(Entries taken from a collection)

=-=-=-=-=

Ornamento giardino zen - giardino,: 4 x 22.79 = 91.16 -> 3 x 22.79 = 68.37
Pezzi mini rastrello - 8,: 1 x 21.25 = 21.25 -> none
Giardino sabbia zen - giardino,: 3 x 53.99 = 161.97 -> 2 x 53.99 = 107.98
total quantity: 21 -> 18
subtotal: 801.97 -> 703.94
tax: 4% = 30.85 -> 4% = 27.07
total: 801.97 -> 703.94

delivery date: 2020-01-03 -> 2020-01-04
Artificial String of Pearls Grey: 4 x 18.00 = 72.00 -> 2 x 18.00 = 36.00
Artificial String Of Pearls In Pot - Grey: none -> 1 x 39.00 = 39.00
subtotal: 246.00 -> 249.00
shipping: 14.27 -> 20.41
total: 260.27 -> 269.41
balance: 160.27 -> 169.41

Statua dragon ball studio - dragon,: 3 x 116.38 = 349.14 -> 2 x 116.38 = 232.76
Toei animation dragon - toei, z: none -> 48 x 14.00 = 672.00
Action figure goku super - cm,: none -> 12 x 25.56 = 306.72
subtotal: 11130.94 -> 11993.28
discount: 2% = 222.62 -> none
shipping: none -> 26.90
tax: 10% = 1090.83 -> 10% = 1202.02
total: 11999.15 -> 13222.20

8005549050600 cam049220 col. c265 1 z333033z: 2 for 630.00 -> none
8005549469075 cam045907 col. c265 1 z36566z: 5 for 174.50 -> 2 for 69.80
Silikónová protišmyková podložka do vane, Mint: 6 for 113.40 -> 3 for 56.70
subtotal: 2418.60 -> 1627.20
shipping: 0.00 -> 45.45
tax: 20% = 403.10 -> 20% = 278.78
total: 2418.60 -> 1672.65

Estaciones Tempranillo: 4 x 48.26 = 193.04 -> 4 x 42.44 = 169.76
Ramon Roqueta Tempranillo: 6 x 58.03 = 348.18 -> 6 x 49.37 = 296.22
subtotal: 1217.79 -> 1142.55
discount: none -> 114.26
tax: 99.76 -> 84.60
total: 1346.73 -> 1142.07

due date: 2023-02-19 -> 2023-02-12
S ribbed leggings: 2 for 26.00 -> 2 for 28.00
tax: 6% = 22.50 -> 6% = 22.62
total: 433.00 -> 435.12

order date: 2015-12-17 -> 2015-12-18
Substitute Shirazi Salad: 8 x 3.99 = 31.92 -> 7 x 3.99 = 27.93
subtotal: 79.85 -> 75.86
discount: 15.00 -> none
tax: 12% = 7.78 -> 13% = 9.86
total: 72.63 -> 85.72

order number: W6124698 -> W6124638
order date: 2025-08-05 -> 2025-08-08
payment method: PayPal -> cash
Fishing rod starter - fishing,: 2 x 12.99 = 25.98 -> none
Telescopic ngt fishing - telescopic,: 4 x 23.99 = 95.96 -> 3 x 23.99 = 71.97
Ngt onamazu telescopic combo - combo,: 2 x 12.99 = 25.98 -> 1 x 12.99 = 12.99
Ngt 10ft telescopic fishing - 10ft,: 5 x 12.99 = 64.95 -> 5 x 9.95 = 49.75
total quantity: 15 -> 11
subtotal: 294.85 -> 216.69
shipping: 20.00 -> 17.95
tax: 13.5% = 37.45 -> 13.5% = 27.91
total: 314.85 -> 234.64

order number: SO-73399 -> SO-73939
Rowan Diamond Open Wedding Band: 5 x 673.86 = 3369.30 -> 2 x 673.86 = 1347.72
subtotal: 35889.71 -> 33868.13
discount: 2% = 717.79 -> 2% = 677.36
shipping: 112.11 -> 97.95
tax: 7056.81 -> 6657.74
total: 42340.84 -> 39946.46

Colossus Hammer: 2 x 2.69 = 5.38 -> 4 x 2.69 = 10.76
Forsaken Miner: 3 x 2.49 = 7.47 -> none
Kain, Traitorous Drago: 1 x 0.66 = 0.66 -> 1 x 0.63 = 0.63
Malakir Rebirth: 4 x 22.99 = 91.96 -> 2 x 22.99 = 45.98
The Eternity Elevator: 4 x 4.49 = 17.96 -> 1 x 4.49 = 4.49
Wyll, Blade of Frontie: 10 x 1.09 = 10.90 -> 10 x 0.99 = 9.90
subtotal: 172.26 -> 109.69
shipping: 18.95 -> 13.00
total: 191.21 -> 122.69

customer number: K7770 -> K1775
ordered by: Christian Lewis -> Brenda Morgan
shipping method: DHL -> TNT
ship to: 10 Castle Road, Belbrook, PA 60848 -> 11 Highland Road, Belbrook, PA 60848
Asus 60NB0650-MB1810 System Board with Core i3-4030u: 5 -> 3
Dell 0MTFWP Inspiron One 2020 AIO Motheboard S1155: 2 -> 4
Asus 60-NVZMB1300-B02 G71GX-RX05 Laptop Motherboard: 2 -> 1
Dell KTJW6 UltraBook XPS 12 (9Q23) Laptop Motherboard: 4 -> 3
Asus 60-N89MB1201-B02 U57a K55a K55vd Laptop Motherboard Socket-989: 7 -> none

=-=-=-=-=

PROBLEM DETAILS: Working from the entries above, return all lines that contain "fishing".

RESULT:
Fishing rod starter - fishing,: 2 x 12.99 = 25.98 -> none
Telescopic ngt fishing - telescopic,: 4 x 23.99 = 95.96 -> 3 x 23.99 = 71.97
Ngt 10ft telescopic fishing - 10ft,: 5 x 12.99 = 64.95 -> 5 x 9.95 = 49.75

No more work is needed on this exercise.